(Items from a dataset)
>>>>
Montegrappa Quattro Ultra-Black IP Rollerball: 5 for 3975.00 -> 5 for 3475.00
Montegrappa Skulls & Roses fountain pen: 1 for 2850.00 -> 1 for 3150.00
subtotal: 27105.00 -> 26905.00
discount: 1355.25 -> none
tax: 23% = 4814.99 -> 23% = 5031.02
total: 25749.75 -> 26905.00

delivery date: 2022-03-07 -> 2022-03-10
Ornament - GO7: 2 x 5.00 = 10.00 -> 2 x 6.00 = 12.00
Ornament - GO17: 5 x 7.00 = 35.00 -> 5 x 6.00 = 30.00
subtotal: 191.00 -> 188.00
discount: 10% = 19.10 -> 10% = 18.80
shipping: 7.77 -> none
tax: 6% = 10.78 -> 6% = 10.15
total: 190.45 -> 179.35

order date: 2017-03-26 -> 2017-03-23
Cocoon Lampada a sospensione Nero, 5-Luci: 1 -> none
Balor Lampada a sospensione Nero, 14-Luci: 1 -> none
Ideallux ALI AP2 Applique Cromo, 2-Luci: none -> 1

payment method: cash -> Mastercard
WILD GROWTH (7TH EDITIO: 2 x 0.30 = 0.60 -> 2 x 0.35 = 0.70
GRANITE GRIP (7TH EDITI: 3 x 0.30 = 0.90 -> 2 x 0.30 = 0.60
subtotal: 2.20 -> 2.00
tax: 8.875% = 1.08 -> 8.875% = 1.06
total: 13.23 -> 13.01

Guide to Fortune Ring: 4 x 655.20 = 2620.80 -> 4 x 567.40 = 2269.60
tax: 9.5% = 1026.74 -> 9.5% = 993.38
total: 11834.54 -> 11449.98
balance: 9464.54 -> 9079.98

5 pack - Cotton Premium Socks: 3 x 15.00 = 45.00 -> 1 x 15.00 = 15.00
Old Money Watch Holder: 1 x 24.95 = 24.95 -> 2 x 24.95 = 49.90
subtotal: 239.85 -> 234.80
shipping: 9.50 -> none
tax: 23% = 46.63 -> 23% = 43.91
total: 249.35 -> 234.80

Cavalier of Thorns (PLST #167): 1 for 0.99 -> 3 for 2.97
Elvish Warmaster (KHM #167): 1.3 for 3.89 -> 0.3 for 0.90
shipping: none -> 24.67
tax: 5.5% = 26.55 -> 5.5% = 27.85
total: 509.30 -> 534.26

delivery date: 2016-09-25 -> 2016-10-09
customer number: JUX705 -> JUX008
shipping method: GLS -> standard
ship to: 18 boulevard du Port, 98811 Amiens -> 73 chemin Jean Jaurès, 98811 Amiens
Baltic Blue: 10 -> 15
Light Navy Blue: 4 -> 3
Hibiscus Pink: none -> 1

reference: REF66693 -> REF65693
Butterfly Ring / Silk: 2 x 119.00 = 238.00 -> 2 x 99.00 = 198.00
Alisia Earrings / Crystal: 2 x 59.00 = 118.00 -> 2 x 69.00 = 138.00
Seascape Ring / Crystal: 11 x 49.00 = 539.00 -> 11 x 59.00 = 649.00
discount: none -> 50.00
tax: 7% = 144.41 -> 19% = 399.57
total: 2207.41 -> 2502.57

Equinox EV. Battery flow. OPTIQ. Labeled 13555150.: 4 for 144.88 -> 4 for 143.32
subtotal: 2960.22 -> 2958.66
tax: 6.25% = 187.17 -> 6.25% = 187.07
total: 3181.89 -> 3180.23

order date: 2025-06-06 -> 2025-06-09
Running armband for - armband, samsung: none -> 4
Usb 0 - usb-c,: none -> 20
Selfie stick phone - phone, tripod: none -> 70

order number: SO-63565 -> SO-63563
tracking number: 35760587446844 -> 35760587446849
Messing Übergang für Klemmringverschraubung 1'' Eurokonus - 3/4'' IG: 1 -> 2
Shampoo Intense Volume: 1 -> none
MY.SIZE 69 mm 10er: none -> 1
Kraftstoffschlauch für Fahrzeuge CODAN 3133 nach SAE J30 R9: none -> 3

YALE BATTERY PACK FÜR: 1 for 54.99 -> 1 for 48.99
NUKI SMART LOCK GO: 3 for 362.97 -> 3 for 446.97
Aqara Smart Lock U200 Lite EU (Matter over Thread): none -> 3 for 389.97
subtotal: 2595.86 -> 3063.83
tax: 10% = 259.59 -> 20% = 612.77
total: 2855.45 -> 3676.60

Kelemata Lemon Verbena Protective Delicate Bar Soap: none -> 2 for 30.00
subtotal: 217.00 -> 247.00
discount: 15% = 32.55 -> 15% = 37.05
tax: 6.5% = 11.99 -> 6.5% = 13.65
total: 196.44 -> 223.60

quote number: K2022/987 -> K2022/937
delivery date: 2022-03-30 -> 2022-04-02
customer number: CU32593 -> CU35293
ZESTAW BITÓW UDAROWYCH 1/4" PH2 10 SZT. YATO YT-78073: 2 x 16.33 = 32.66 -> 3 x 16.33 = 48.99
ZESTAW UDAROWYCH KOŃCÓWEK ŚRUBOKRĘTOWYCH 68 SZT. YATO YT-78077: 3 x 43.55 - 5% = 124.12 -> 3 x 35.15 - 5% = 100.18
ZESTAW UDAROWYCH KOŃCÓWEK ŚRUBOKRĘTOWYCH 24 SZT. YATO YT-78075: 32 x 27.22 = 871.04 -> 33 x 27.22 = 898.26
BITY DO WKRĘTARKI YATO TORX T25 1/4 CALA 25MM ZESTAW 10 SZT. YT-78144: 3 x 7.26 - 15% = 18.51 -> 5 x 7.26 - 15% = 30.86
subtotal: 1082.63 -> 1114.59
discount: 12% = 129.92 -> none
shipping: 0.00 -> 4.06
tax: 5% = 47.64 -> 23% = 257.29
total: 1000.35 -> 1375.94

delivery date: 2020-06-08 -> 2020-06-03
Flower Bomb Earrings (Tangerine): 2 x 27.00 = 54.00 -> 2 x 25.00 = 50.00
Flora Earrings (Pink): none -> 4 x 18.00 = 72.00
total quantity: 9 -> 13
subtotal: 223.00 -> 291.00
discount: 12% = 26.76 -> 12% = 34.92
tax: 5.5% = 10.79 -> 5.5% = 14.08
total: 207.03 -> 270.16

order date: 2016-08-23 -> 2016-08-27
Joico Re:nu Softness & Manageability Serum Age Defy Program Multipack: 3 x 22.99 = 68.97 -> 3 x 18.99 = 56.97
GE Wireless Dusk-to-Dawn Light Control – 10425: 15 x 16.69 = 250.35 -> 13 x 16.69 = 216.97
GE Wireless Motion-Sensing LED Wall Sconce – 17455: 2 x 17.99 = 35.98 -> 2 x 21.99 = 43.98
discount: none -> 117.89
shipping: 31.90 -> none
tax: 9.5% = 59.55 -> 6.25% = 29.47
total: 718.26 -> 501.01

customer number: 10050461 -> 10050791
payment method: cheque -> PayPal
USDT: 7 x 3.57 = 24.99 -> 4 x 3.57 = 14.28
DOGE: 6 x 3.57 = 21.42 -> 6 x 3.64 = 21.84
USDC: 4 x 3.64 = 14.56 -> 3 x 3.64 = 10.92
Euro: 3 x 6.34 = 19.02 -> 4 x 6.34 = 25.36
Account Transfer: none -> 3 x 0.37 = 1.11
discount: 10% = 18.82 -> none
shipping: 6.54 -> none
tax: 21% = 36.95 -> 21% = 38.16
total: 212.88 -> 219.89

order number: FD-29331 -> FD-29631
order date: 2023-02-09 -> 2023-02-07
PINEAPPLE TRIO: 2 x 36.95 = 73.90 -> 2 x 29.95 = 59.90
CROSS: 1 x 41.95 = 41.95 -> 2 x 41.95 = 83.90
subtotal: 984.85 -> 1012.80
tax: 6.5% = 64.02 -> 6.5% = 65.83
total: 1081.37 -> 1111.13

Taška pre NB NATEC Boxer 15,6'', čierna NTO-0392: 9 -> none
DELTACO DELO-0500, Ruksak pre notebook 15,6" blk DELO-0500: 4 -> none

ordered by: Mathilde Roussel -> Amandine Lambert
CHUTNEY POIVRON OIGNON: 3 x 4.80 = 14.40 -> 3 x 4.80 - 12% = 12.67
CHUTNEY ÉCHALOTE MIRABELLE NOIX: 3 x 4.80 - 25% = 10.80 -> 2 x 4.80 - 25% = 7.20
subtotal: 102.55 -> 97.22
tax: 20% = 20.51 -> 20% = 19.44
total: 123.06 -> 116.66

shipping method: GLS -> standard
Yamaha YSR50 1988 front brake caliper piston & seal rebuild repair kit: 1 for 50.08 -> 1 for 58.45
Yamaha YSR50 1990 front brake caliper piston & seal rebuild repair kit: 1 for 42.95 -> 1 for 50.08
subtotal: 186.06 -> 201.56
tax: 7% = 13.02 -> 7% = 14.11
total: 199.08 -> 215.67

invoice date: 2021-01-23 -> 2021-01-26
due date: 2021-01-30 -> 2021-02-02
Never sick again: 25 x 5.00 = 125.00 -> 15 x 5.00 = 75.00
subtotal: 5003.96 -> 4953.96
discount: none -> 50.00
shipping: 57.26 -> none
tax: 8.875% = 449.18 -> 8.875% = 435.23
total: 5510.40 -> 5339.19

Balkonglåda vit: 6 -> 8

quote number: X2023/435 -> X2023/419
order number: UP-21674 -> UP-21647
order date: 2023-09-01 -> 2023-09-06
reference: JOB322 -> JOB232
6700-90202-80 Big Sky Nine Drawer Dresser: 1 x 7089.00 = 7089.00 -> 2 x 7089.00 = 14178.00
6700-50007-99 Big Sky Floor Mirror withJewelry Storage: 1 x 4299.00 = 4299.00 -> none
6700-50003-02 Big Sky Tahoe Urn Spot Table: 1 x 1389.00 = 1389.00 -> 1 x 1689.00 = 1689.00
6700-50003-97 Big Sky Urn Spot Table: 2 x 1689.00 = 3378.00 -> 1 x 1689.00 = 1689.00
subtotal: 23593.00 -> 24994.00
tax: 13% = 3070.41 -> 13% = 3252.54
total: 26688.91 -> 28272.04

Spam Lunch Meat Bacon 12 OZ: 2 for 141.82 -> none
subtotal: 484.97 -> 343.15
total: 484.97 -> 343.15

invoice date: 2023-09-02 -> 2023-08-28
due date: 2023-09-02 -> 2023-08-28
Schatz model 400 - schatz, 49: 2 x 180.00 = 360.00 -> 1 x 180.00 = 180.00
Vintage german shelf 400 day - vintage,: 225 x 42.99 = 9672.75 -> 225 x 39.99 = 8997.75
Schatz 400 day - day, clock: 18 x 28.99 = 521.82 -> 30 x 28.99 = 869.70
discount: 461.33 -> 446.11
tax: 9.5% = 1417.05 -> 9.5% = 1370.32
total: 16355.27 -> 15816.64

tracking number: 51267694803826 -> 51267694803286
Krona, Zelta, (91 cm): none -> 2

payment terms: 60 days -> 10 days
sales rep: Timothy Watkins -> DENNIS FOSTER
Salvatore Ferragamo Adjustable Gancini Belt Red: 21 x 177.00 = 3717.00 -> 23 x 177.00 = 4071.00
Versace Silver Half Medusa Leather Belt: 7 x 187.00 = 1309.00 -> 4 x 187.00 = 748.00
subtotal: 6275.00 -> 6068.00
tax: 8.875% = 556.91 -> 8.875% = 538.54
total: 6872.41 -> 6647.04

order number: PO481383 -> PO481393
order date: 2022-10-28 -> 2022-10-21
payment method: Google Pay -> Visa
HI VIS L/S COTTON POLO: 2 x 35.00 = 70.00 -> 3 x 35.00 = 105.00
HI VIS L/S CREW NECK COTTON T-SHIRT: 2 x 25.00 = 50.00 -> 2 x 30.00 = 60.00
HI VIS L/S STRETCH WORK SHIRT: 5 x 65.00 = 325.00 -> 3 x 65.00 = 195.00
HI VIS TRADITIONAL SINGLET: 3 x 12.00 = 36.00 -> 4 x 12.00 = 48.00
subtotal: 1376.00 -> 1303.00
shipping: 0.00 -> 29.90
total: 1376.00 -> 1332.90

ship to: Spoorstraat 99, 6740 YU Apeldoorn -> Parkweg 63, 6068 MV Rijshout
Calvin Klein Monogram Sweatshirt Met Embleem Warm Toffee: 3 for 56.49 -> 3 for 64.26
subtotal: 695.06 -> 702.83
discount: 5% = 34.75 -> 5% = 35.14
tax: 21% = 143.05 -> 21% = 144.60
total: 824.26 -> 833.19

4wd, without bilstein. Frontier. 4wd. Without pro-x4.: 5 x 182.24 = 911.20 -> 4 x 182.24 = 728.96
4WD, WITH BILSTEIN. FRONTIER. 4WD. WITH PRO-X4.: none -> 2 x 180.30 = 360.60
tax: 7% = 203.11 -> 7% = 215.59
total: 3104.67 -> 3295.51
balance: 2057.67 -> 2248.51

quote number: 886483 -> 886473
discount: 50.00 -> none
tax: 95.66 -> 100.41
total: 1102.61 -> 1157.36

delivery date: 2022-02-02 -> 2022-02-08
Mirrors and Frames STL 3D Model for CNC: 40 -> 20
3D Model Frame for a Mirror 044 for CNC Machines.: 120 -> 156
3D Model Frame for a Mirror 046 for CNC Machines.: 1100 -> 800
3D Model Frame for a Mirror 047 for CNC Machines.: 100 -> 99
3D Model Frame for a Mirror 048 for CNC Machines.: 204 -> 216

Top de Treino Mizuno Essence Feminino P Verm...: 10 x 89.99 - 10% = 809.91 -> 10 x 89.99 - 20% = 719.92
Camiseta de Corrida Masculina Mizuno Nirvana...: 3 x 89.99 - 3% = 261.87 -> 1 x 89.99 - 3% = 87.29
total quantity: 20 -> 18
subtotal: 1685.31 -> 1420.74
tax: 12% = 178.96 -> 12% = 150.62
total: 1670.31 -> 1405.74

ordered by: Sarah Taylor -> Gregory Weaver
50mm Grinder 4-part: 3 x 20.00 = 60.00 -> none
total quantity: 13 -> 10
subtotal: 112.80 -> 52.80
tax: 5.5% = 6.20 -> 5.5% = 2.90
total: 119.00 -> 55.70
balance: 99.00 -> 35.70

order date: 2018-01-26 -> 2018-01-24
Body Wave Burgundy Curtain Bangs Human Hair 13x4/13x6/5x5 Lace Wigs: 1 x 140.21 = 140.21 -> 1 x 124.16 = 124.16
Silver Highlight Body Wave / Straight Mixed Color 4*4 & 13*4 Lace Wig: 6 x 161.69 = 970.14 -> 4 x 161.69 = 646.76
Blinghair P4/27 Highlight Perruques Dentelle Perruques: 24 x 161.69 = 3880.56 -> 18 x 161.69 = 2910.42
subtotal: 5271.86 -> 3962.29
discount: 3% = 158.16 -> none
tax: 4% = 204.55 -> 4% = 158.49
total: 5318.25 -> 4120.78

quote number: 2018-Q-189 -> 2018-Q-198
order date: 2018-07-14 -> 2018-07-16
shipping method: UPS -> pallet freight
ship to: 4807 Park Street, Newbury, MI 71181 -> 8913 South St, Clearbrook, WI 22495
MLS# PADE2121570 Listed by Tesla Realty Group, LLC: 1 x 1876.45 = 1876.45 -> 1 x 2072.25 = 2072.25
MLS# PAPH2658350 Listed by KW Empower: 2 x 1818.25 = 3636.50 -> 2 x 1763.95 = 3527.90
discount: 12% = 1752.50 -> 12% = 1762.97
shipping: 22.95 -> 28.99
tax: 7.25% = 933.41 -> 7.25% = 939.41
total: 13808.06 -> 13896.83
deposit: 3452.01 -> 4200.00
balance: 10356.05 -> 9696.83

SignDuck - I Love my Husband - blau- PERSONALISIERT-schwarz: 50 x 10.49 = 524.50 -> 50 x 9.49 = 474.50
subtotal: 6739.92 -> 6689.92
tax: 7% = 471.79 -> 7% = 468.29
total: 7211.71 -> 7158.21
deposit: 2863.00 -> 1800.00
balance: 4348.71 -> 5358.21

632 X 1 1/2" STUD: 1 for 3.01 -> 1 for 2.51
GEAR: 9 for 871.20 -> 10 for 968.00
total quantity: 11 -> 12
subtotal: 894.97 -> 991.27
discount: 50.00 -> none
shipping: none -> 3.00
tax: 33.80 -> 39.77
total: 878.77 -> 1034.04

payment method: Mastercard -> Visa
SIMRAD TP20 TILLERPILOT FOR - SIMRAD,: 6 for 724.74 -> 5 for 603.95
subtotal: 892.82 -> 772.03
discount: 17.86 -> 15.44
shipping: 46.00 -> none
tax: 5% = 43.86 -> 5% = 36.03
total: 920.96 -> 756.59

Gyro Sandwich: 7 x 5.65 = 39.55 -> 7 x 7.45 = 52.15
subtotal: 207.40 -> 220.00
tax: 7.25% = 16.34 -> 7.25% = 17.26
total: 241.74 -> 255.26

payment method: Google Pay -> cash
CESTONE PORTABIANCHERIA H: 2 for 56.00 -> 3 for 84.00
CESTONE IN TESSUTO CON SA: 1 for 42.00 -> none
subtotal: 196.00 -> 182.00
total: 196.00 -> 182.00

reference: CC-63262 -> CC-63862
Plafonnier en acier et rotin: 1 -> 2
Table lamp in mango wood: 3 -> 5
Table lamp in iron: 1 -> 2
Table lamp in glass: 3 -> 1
<<<<
What is needed:
A line qualifies when it holds the word "balance"; report all qualifying lines from the records above.

Finished task:
balance: 9464.54 -> 9079.98
balance: 2057.67 -> 2248.51
balance: 99.00 -> 35.70
balance: 10356.05 -> 9696.83
balance: 4348.71 -> 5358.21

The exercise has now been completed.